O rescaldo do Brexit está a provocar imensas divisões no seio da União Europeia, com vários dirigentes a avançarem com propostas polémicas sobre o futuro de um projeto que pode estar ferido de morte. Depois de ter provocado polémica com as declarações sobre um possível resgate a Portugal, o ministro das Finanças alemão, Wolfgang Schäuble, voltou a agitar as águas europeias com afirmações que atingem diretamente a Comissão Europeia, presidida por Jean-Claude Juncker. Para Wolfgang Schäuble, se a Comissão Europeia não resolver rapidamente os principais problemas, devem ser tomadas decisões intergovernamentais, mesmo que nessas decisões não sejam envolvidos todos os Estados-membros da União Europeia. “Se a Comissão não faz nada, temos nós de agir e resolver os problemas entre os governos. Se não for possível juntar todos os 27, tem de se começar com poucos”, disse o ministro, em declarações publicadas ontem pelo semanário alemão “Welt am Sonntag” e citadas em diversos órgãos de comunicação social.
Wolfgang Schäuble rejeitou a ideia de reagir ao Brexit retirando poderes a Bruxelas e devolvendo-os aos Estados-membros: “Isso não resolve os nossos problemas. Agora não podemos lidar com as mudanças complicadas nos tratados, que exigem a unanimidade”, disse.
A UE, de acordo com o ministro, tem de mostrar agora que pode resolver rapidamente alguns problemas-chave, pois “só então vai convencer as pessoas e se vai recuperar a confiança”.
Como problemas centrais, Schäuble enumerou a crise dos refugiados ou a luta contra o desemprego dos jovens em países em crise.
Governo europeu Já Martin Schulz propõe, num artigo a publicar hoje pelo diário “Frankfurter Allgemeine”, substituir a atual Comissão Europeia por um autêntico governo europeu controlado por um parlamento bicameral.

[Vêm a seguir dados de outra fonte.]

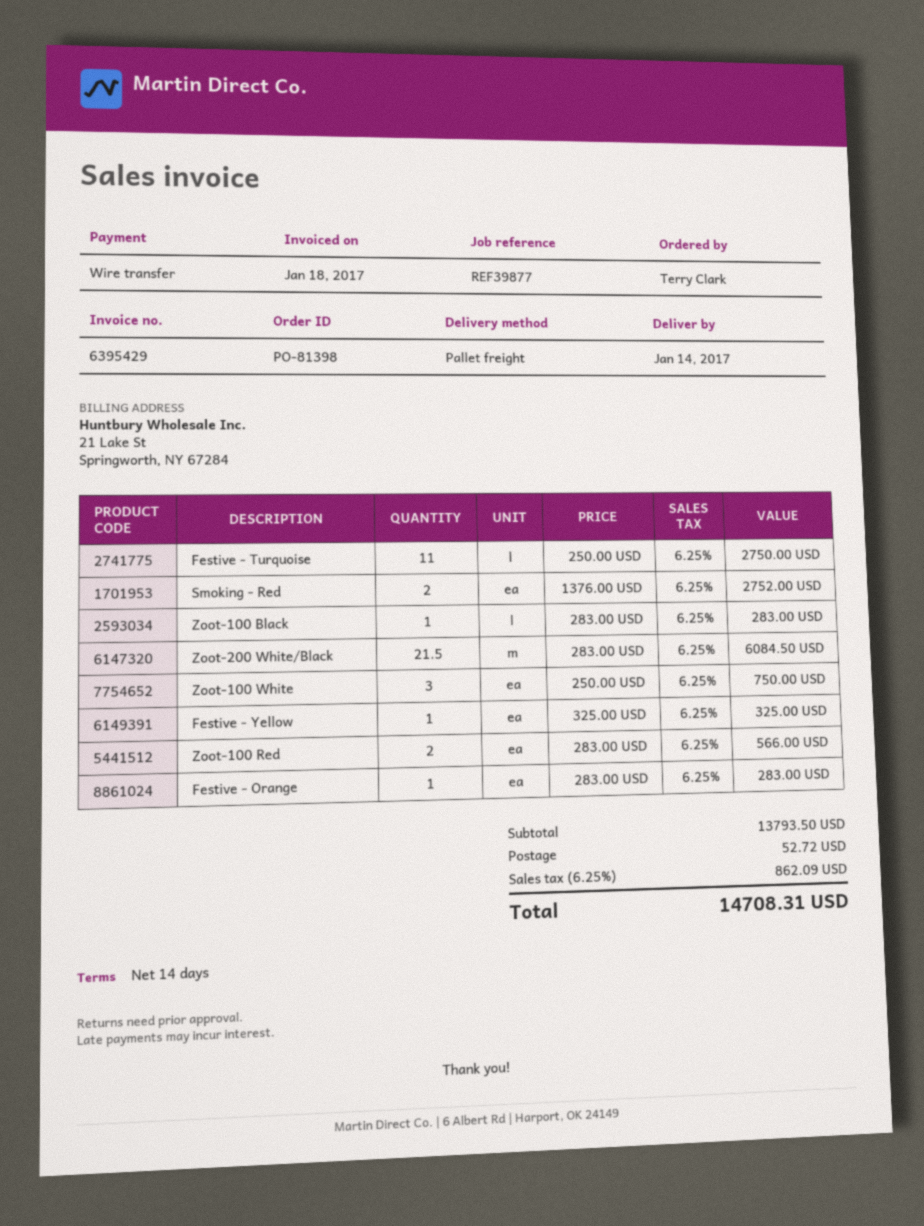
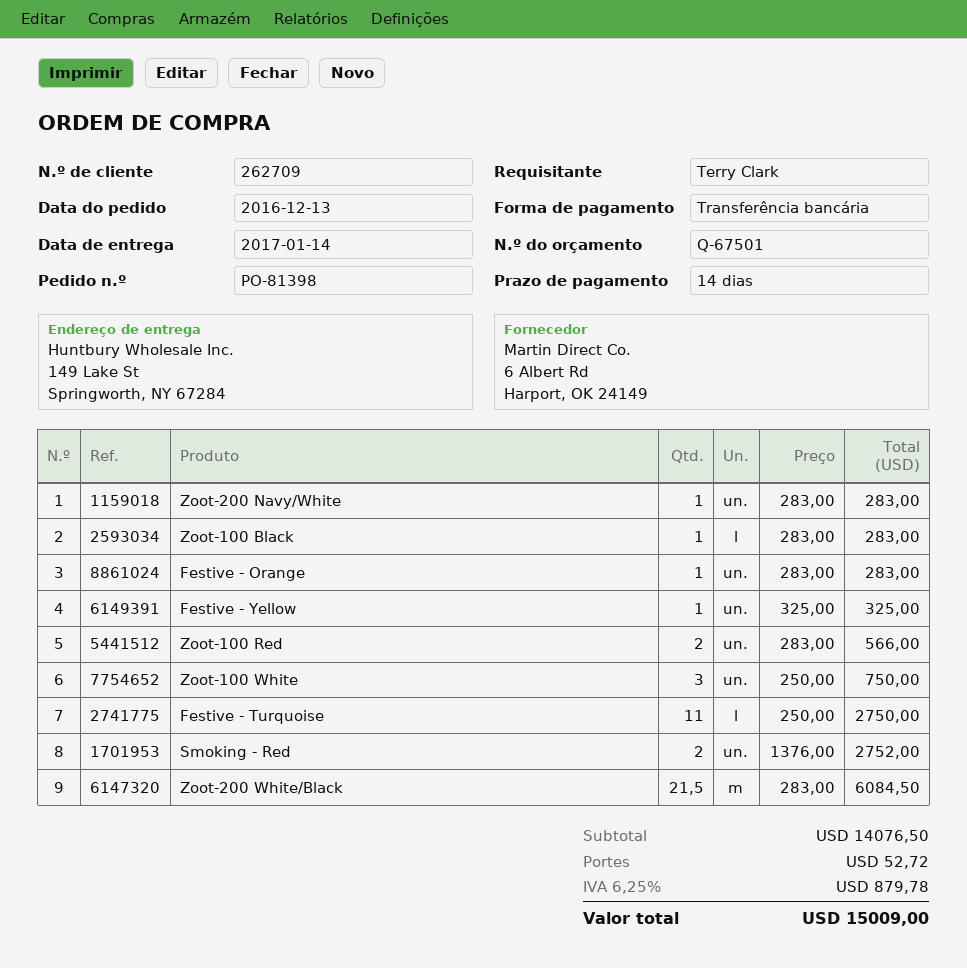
Zoot-200 Navy/White: none -> 1 x 283.00 = 283.00
subtotal: 13793.50 -> 14076.50
tax: 6.25% = 862.09 -> 6.25% = 879.78
total: 14708.31 -> 15009.00

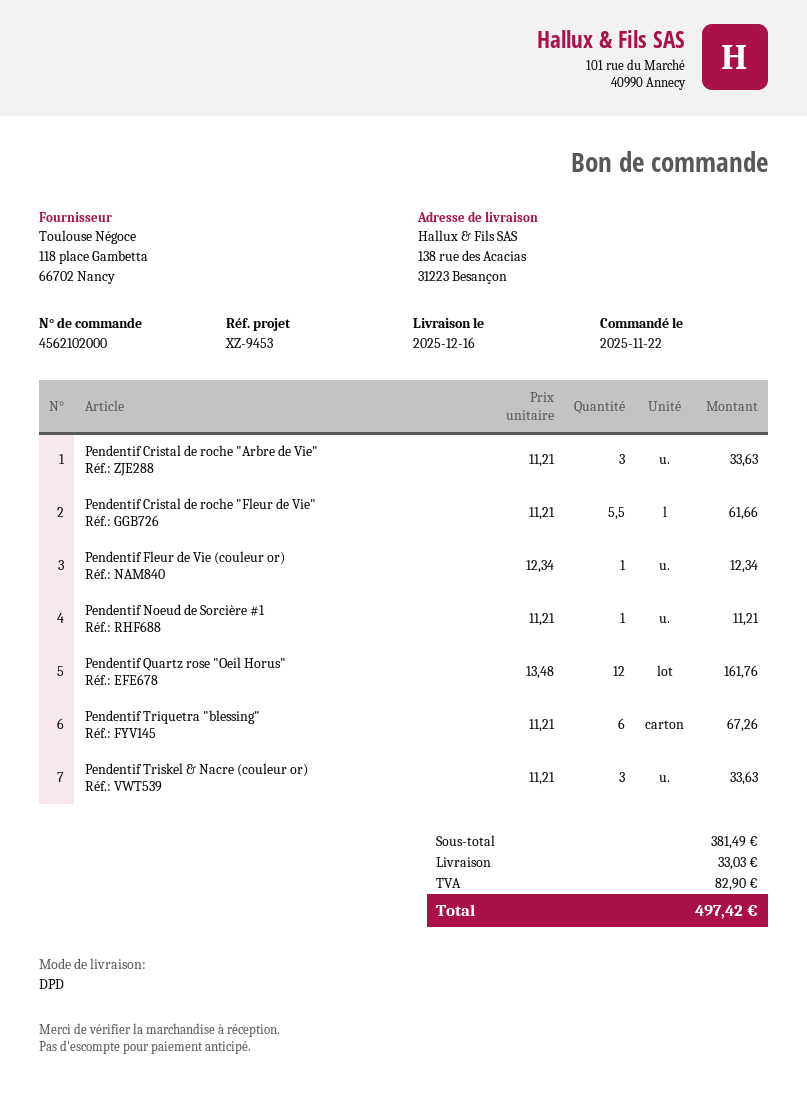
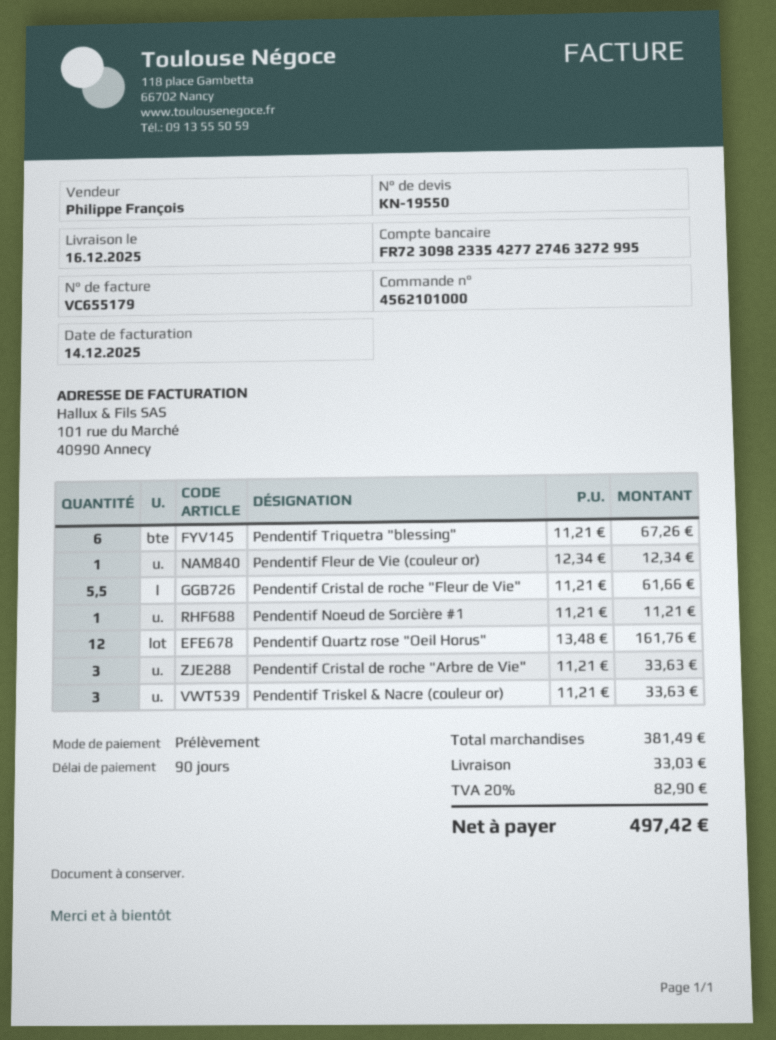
order number: 4562102000 -> 4562101000

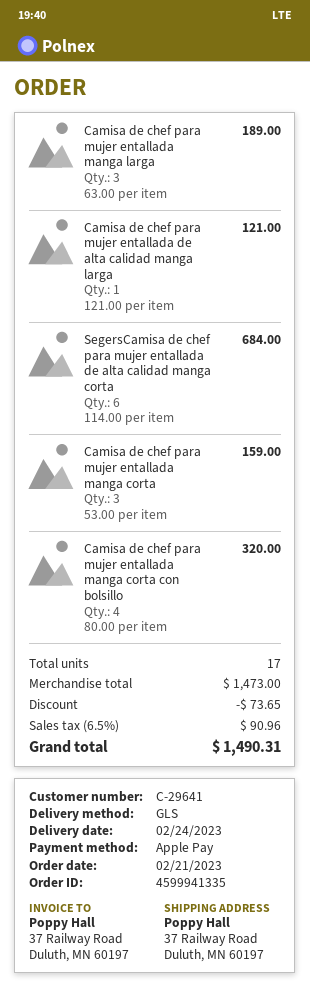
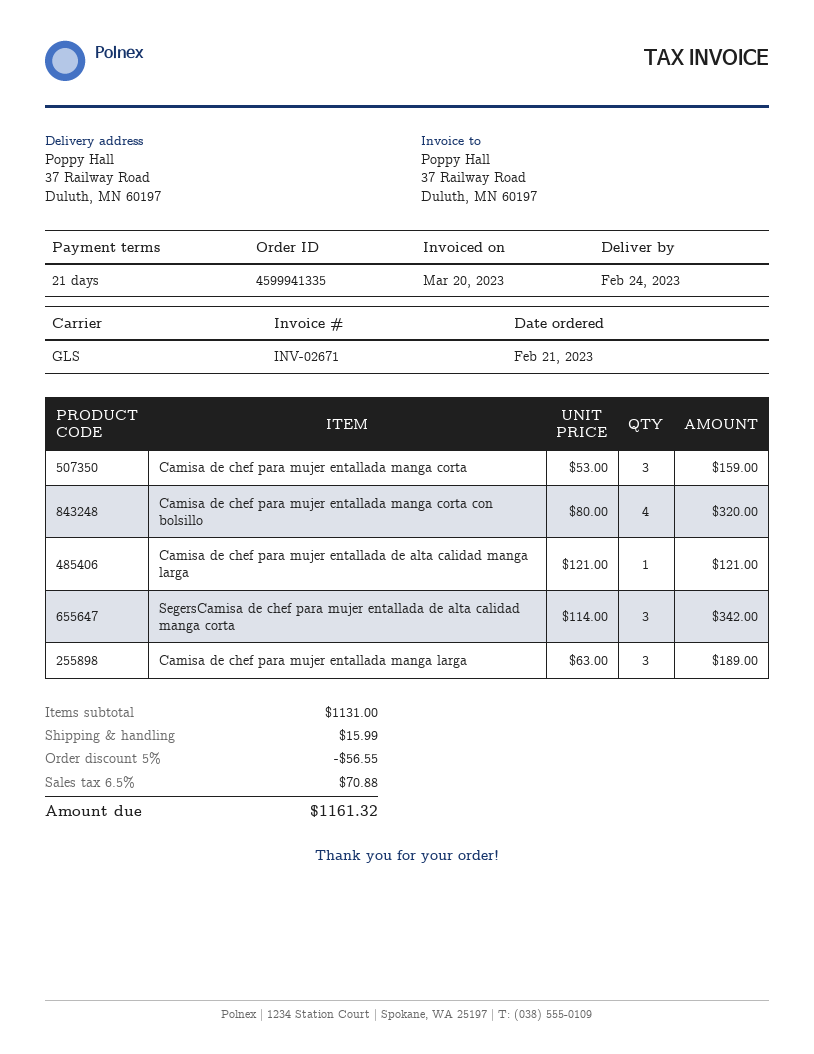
SegersCamisa de chef para mujer entallada de alta calidad manga corta: 6 x 114.00 = 684.00 -> 3 x 114.00 = 342.00
subtotal: 1473.00 -> 1131.00
discount: 73.65 -> 56.55
shipping: none -> 15.99
tax: 6.5% = 90.96 -> 6.5% = 70.88
total: 1490.31 -> 1161.32

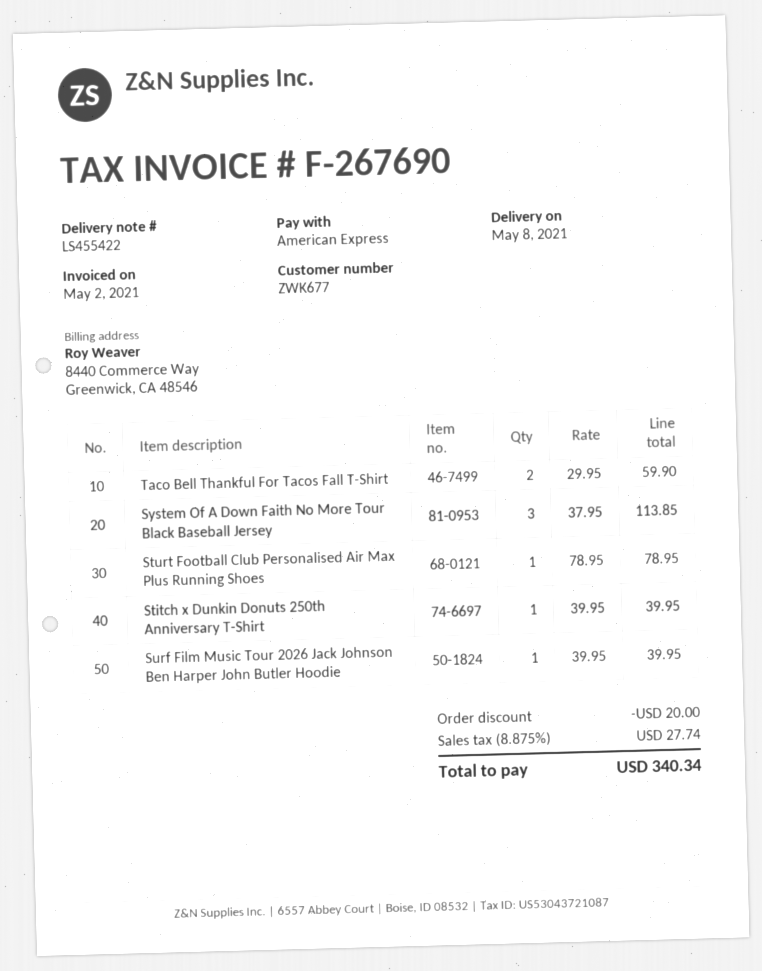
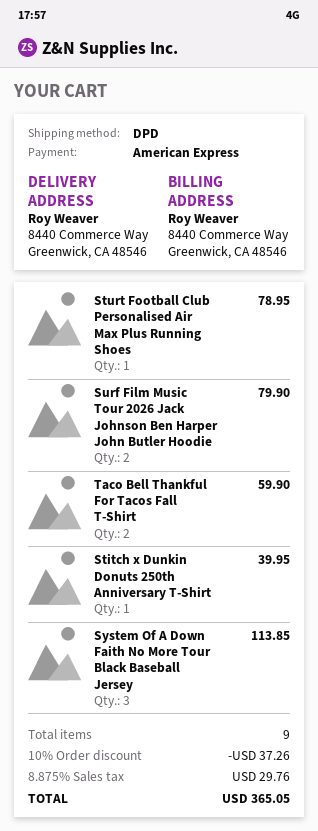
Surf Film Music Tour 2026 Jack Johnson Ben Harper John Butler Hoodie: 1 for 39.95 -> 2 for 79.90
discount: 20.00 -> 37.26
tax: 8.875% = 27.74 -> 8.875% = 29.76
total: 340.34 -> 365.05

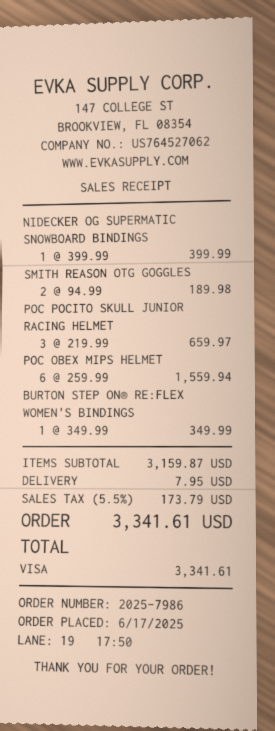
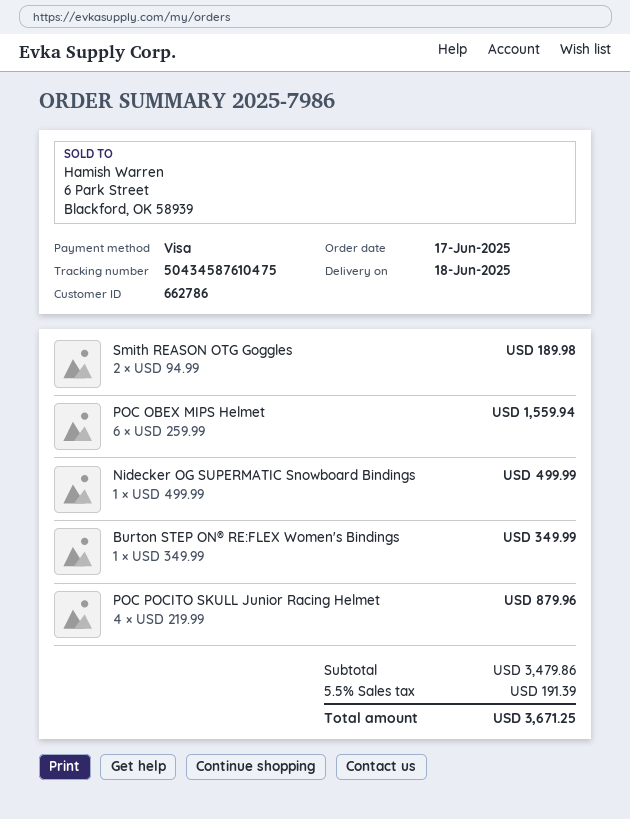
NIDECKER OG SUPERMATIC SNOWBOARD BINDINGS: 1 x 399.99 = 399.99 -> 1 x 499.99 = 499.99
POC POCITO SKULL JUNIOR RACING HELMET: 3 x 219.99 = 659.97 -> 4 x 219.99 = 879.96
subtotal: 3159.87 -> 3479.86
shipping: 7.95 -> none
tax: 5.5% = 173.79 -> 5.5% = 191.39
total: 3341.61 -> 3671.25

Uma das câmaras seria o atual Parlamento Europeu (PE), enquanto a segunda seria formada por representantes dos governos dos Estados-membros da União Europeia (UE).
No meio desta imensa confusão de opiniões, ataques e propostas, Christine Lagarde, diretora-geral do FMI, declarou ontem que os europeus devem “sair do Brexit por cima”, ocupando-se dos temas que estavam condenados ao veto britânico e melhorando a comunicação.
“É fundamental para a economia que os europeus decidam sair do Brexit por cima”, declarou Lagarde num fórum económico em Aix-en-Provence, no sul de França. “Ouvi comissários europeus dizerem que ‘é muito complicado, não podemos fazer isso devido aos britânicos’. Talvez existam coisas que possam ser contempladas, agora que os britânicos não se sentarão à mesa.”
Lagarde também estimou que a UE deve melhorar a sua comunicação. “É preciso trabalhar na realidade económica, mas também nas perceções.” “Se há um abismo enorme entre as perceções dos europeus e a realidade, há um verdadeiro problema de comunicação”, completou.
O funeral de Cameron Entretanto, o diário espanhol “El País” contou ontem como foi a última ceia de David Cameron com os 27 chefes de Estado e de governo na terça-feira à noite, em Bruxelas. Para o jornal espanhol, o jantar mais parecia um funeral. Durou três horas e o primeiro-ministro demissionário britânico fez uma longa intervenção aos seus pares para lhes explicar que o referendo sobre a União Europeia era inevitável. Ninguém quis atacar Cameron. Só o presidente da Comissão Europeia, Jean-Claude Juncker, fez um comentário irónico ao discurso muito europeu de Cameron: “Se os políticos do Reino Unido tivessem feito esse discurso nos últimos 30 a 40 anos, não tínhamos chegado aqui.”